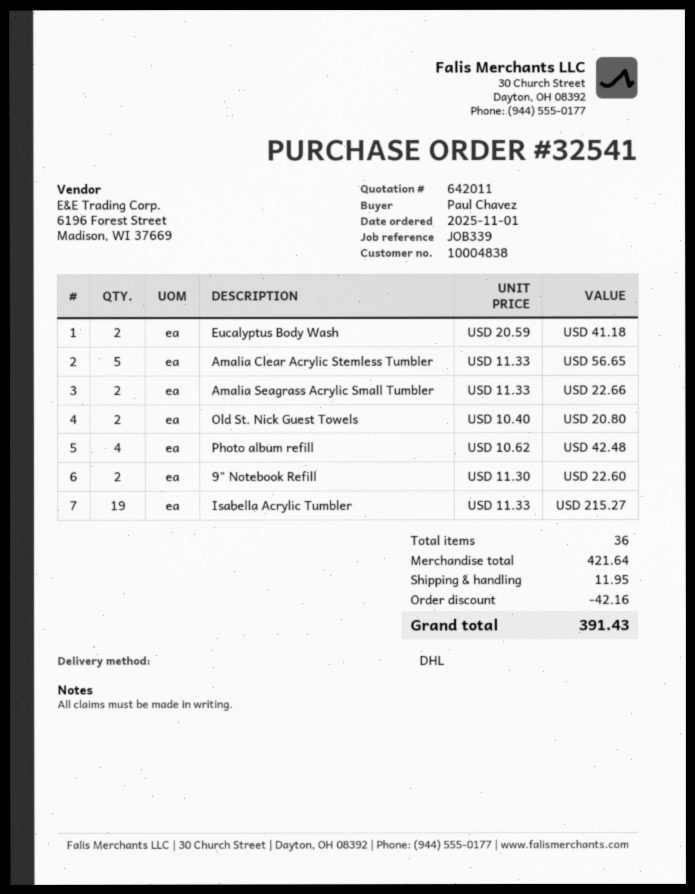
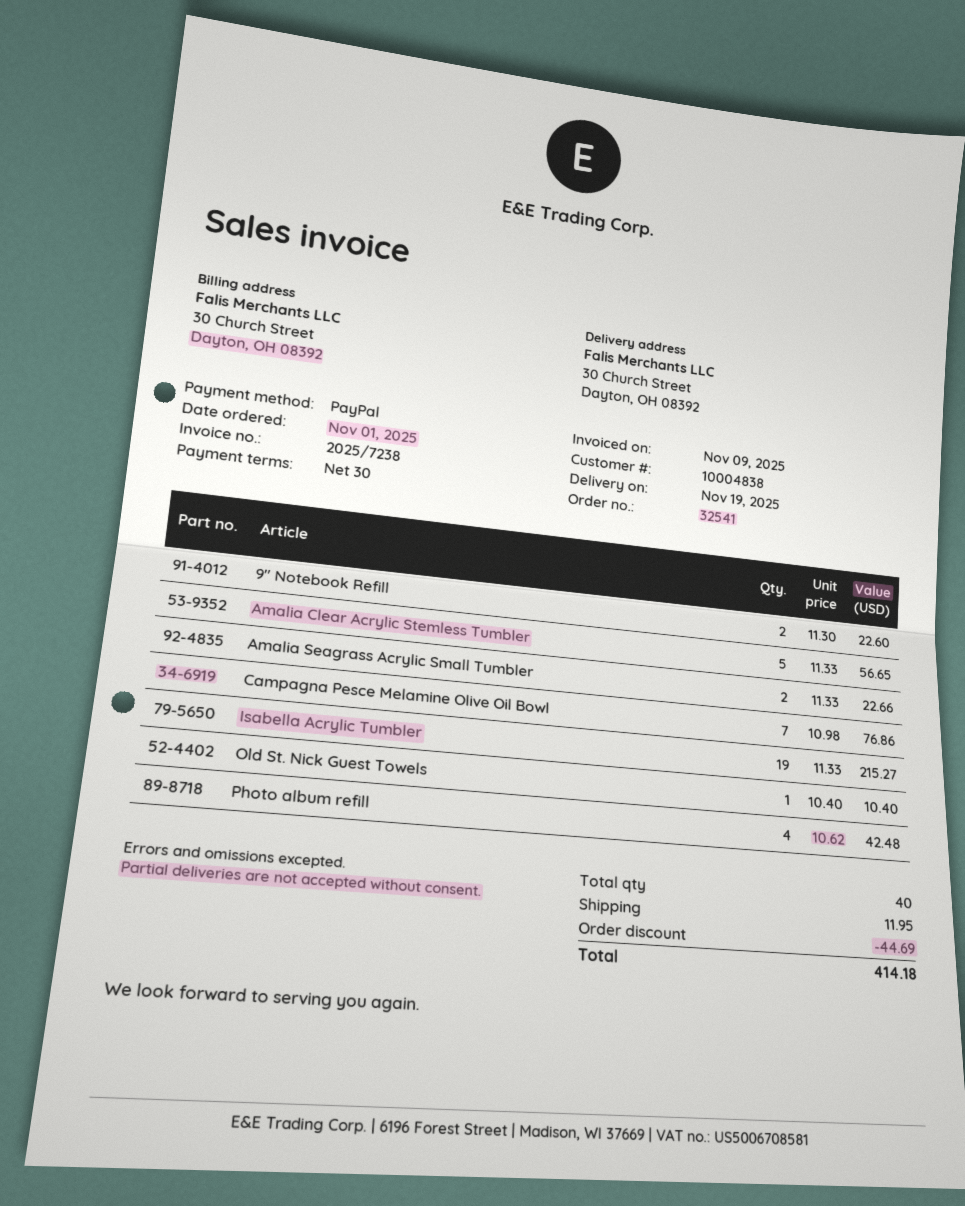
Eucalyptus Body Wash: 2 x 20.59 = 41.18 -> none
Old St. Nick Guest Towels: 2 x 10.40 = 20.80 -> 1 x 10.40 = 10.40
Campagna Pesce Melamine Olive Oil Bowl: none -> 7 x 10.98 = 76.86
total quantity: 36 -> 40
discount: 42.16 -> 44.69
total: 391.43 -> 414.18

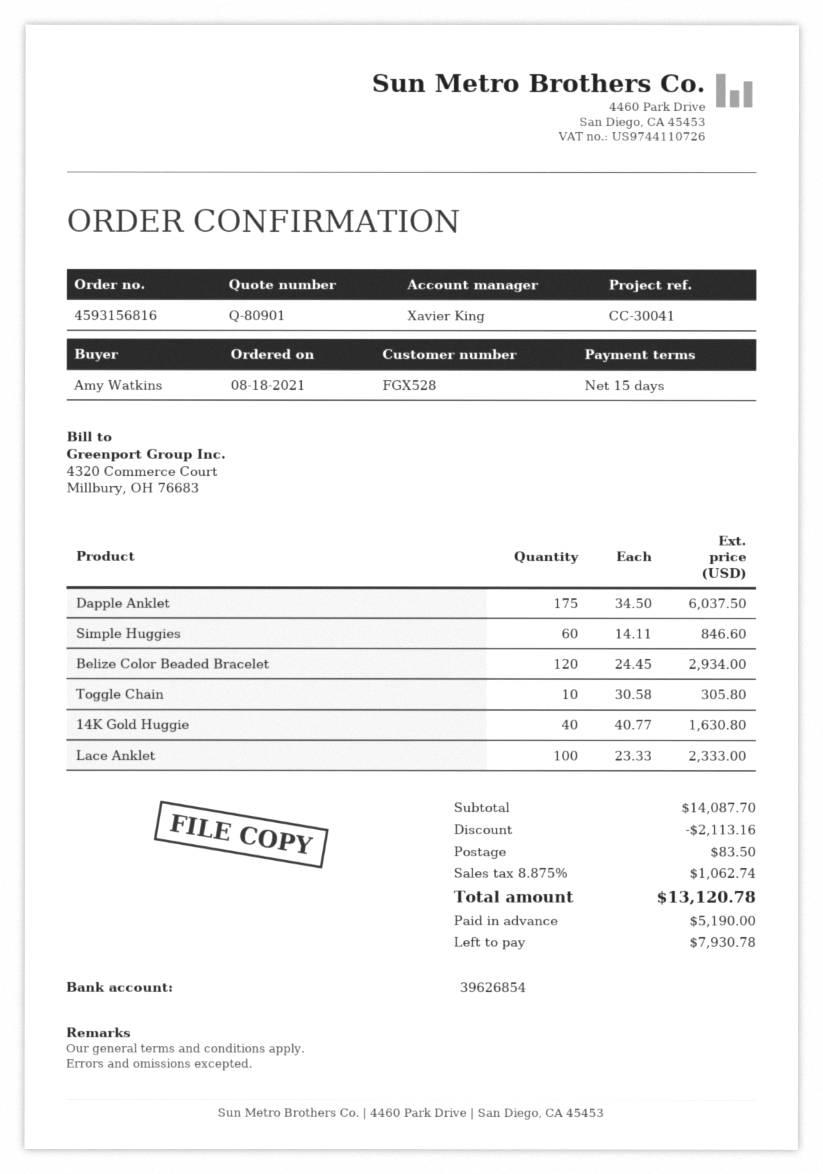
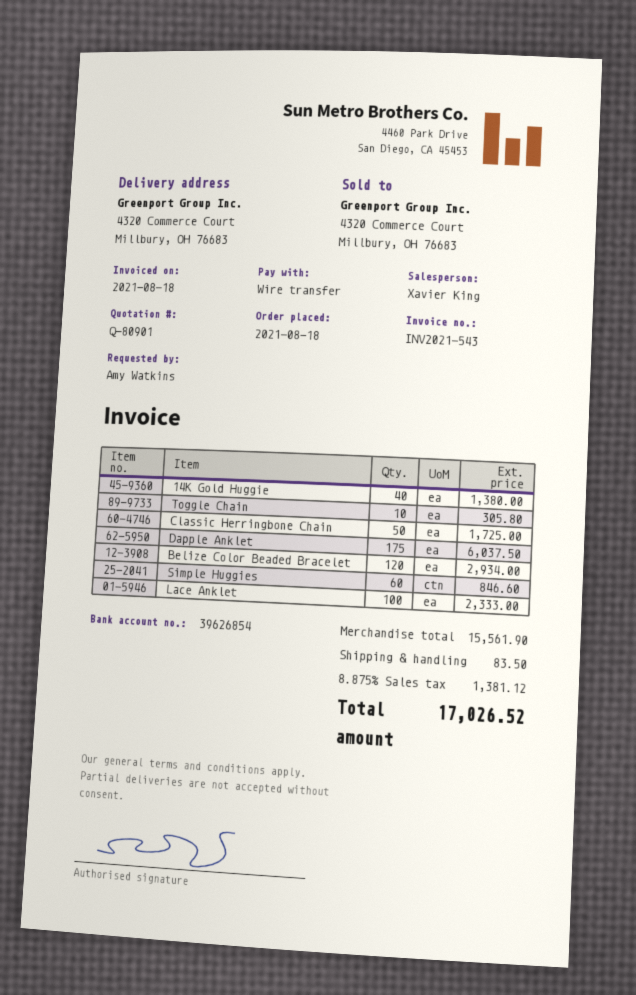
14K Gold Huggie: 40 for 1630.80 -> 40 for 1380.00
Classic Herringbone Chain: none -> 50 for 1725.00
subtotal: 14087.70 -> 15561.90
discount: 2113.16 -> none
tax: 8.875% = 1062.74 -> 8.875% = 1381.12
total: 13120.78 -> 17026.52

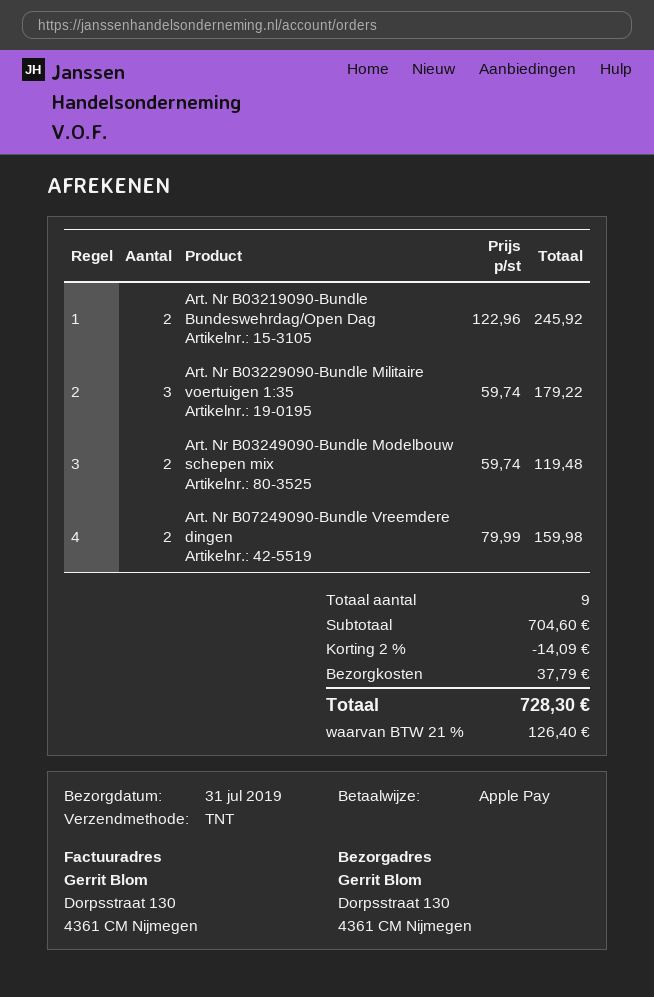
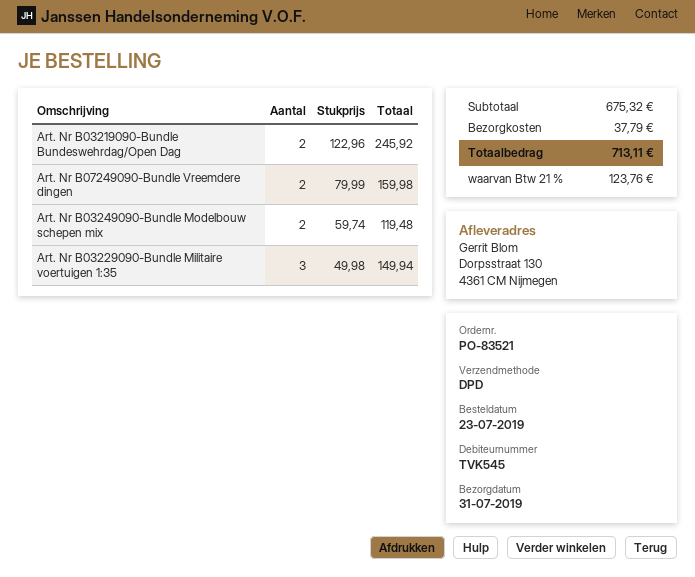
shipping method: TNT -> DPD
Art. Nr B03229090-Bundle Militaire voertuigen 1:35: 3 x 59.74 = 179.22 -> 3 x 49.98 = 149.94
subtotal: 704.60 -> 675.32
discount: 2% = 14.09 -> none
tax: 21% = 126.40 -> 21% = 123.76
total: 728.30 -> 713.11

§ What you need to do: Return the material word for word, images omitted.

§ Result below:
Eucalyptus Body Wash: 2 x 20.59 = 41.18 -> none
Old St. Nick Guest Towels: 2 x 10.40 = 20.80 -> 1 x 10.40 = 10.40
Campagna Pesce Melamine Olive Oil Bowl: none -> 7 x 10.98 = 76.86
total quantity: 36 -> 40
discount: 42.16 -> 44.69
total: 391.43 -> 414.18

14K Gold Huggie: 40 for 1630.80 -> 40 for 1380.00
Classic Herringbone Chain: none -> 50 for 1725.00
subtotal: 14087.70 -> 15561.90
discount: 2113.16 -> none
tax: 8.875% = 1062.74 -> 8.875% = 1381.12
total: 13120.78 -> 17026.52

shipping method: TNT -> DPD
Art. Nr B03229090-Bundle Militaire voertuigen 1:35: 3 x 59.74 = 179.22 -> 3 x 49.98 = 149.94
subtotal: 704.60 -> 675.32
discount: 2% = 14.09 -> none
tax: 21% = 126.40 -> 21% = 123.76
total: 728.30 -> 713.11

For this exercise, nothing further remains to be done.